Sydney’s Fabrice Lapierre, currently attending Texas A&M, came from a successful US indoor campaign to win the long jump with 8.12m (wind +1.7m/s) from AIS-based Queenslander Tim Parravicini (7.99m, +3.7m/s) and Lapierre’s former Westfields Sports High schoolmate John Thornell placed third with 7.97m +1.4m/s).

Queenslander Sally McLellan, who won the World Youth Championship 100m hurdles, retained the national title in that event with victory yesterday in 13. 35 against a 1.7m/s headwind. She beat New Zealand’s Andrea Miller (13.70) and Sydney’s young Hayley Cameron (14.10).

The win brought up a 100m and 100m hurdles winning double for McLellan and opted not to contest the 200m, won yesterday by Germany-born Melanie Kleeberg in 23.38 against a 0.5m/s wind.

Kleeberg, yet another Queenslander, defeated the Northern Territory’s Crystal Attenborough (23.47) and the 1999 World Championship finalist Lauren Hewitt (23.48) who ran well for someone who returned to competition only last month following foot surgery.

Scott Martin won the discus throw yesterday with a mark of 62.08m having earlier won the shot put. He defeated fellow Victorians Ben Harradine (60.12m) and Aaron Neighbour (59.14m) as well as NSW’s Peter Elvy (58.64m).

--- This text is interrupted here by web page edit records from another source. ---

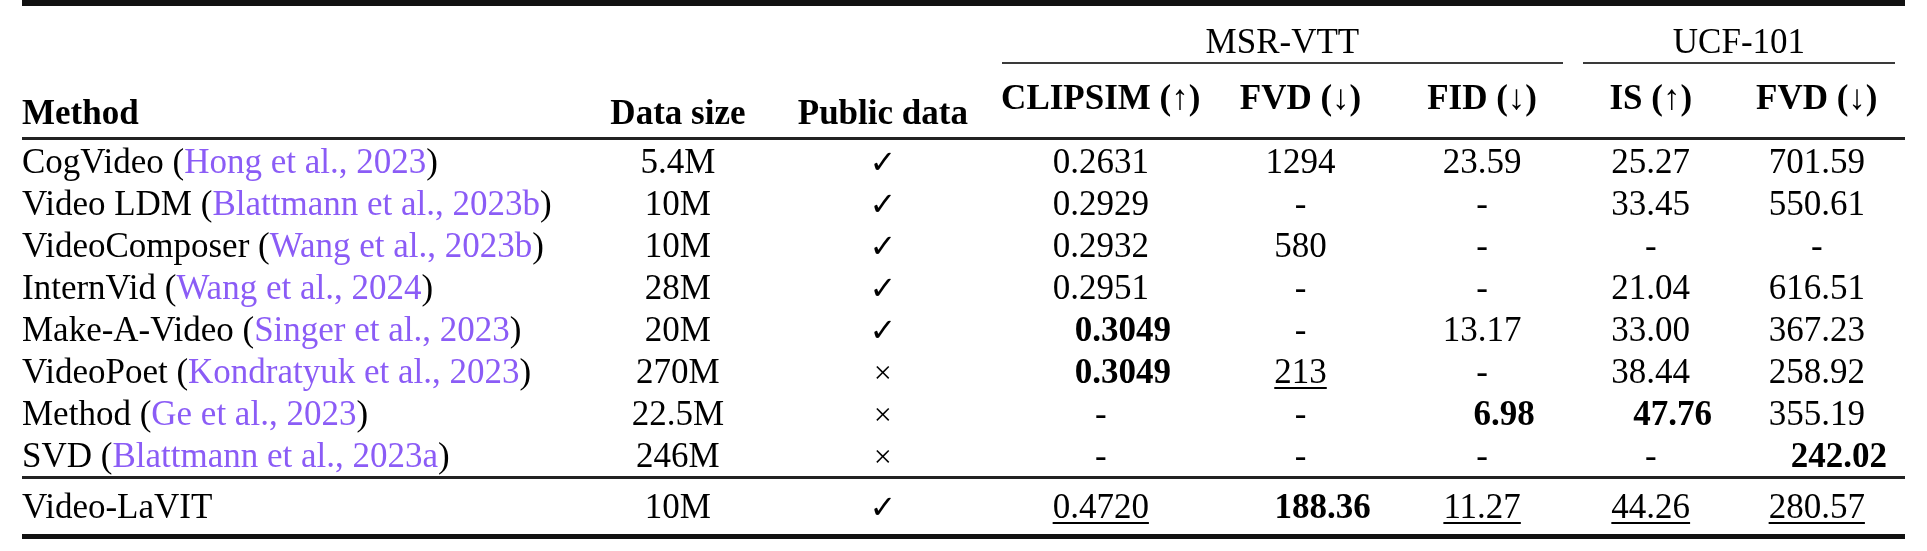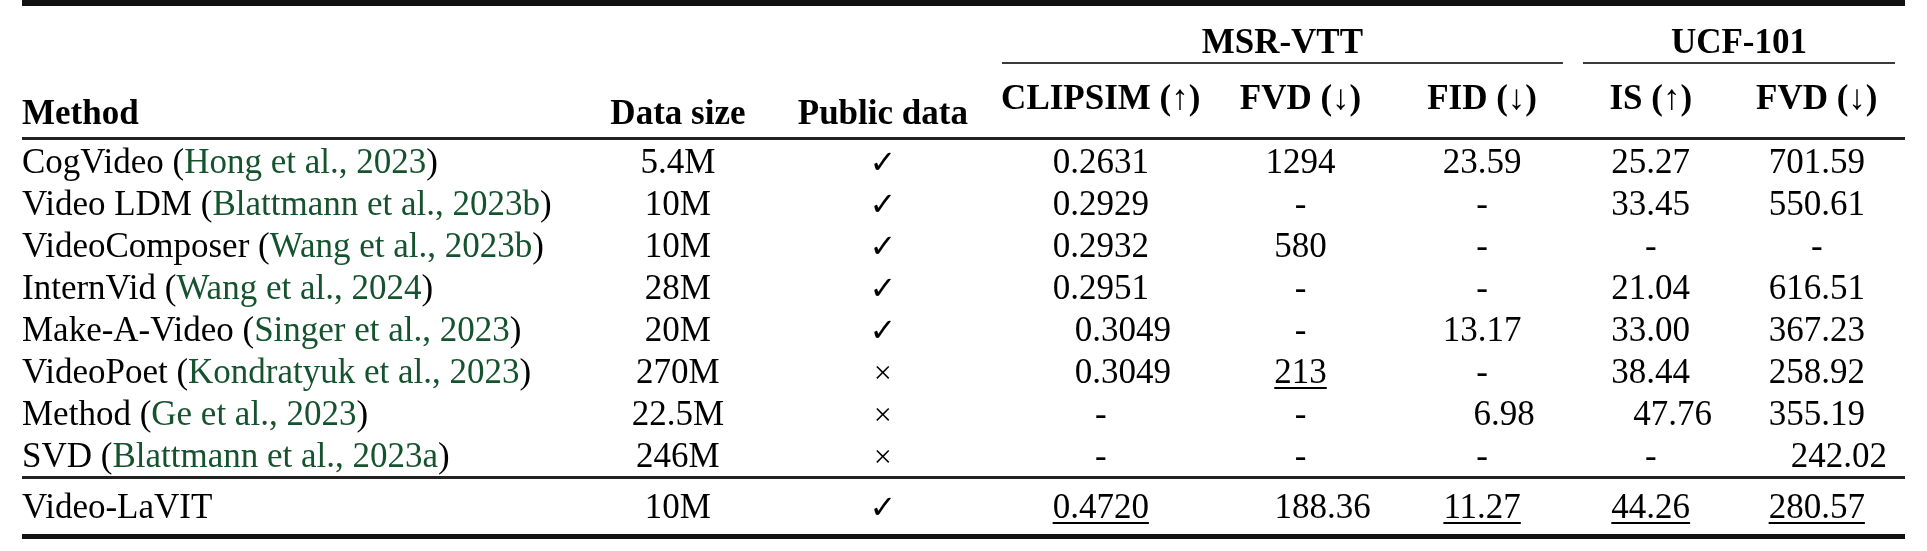"MSR-VTT" td.group-head, th.group-head { font-weight: bold -> normal }
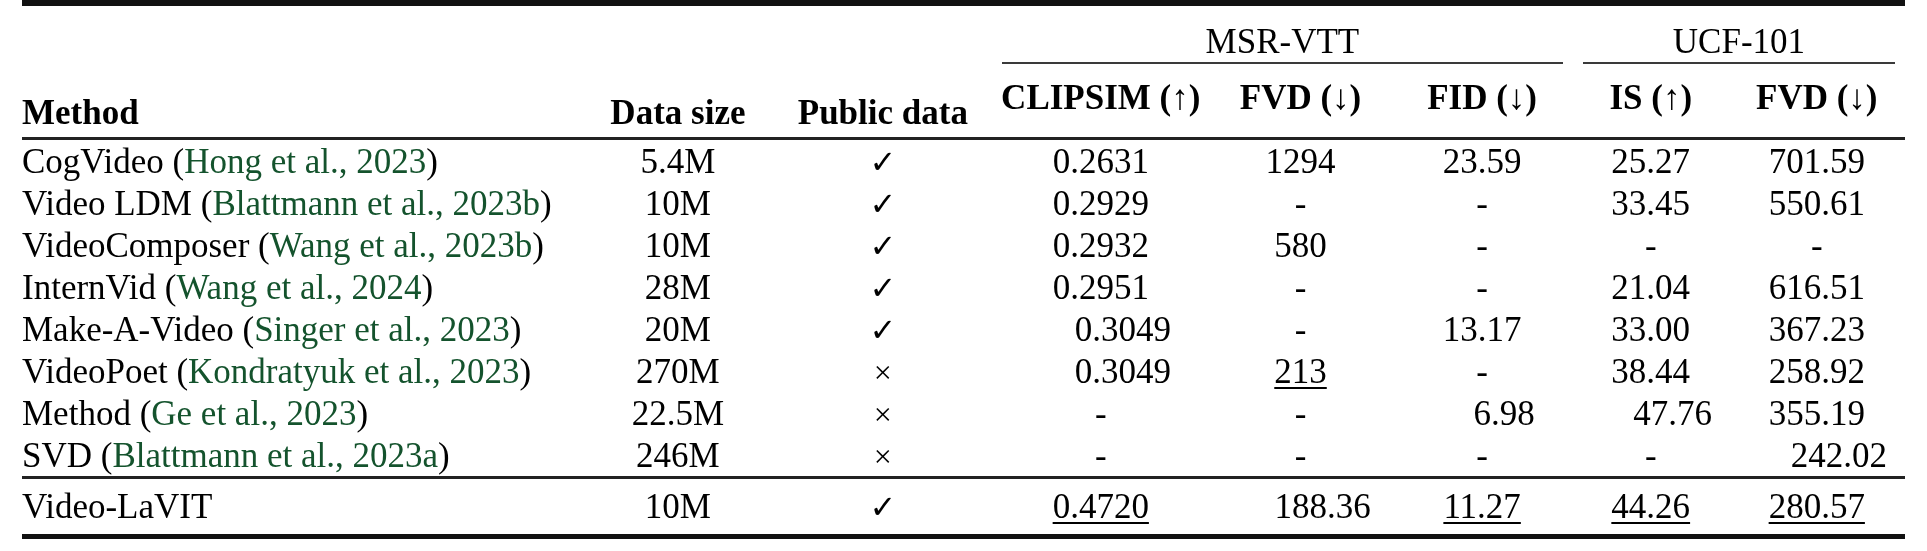"Hong et al., 2023" .cite { color: #14532d -> #8b5cf6 }
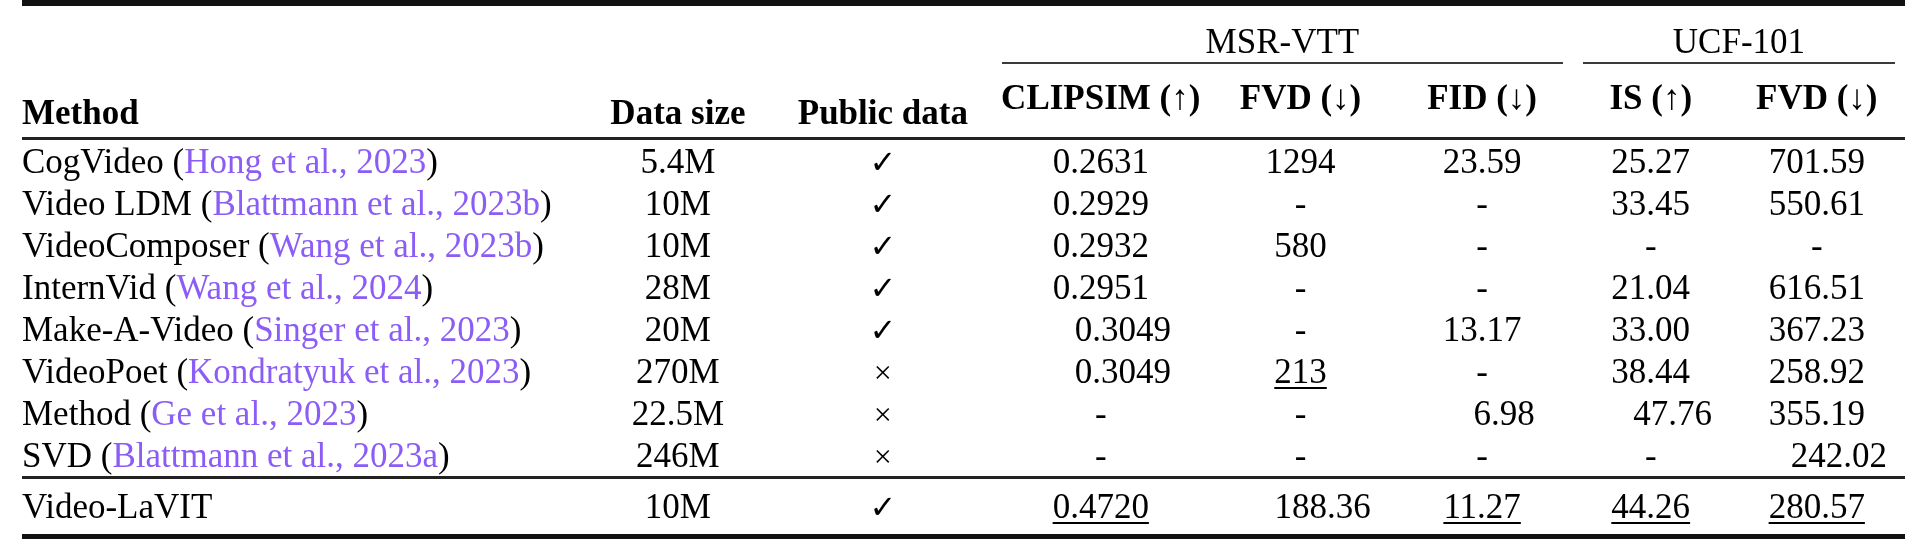"0.3049" .b { font-weight: normal -> bold }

But the best throw of the championship probably belongs to South Australia’s Brooke Krueger-Billett, once the tuna fish throwing “world champion”, who these days sticks to hurling the hammer.

Krueger-Billett joined the 70m club yesterday, winning with 70.72m from Sydney’s Karyne Di Marco (64.86m) and Victoria’s Gabrielle Neighbour (63.48m), the trio representing an imposing squad ready to challenge the Commonwealth Games favourite, Trinidad’s Candice Scott.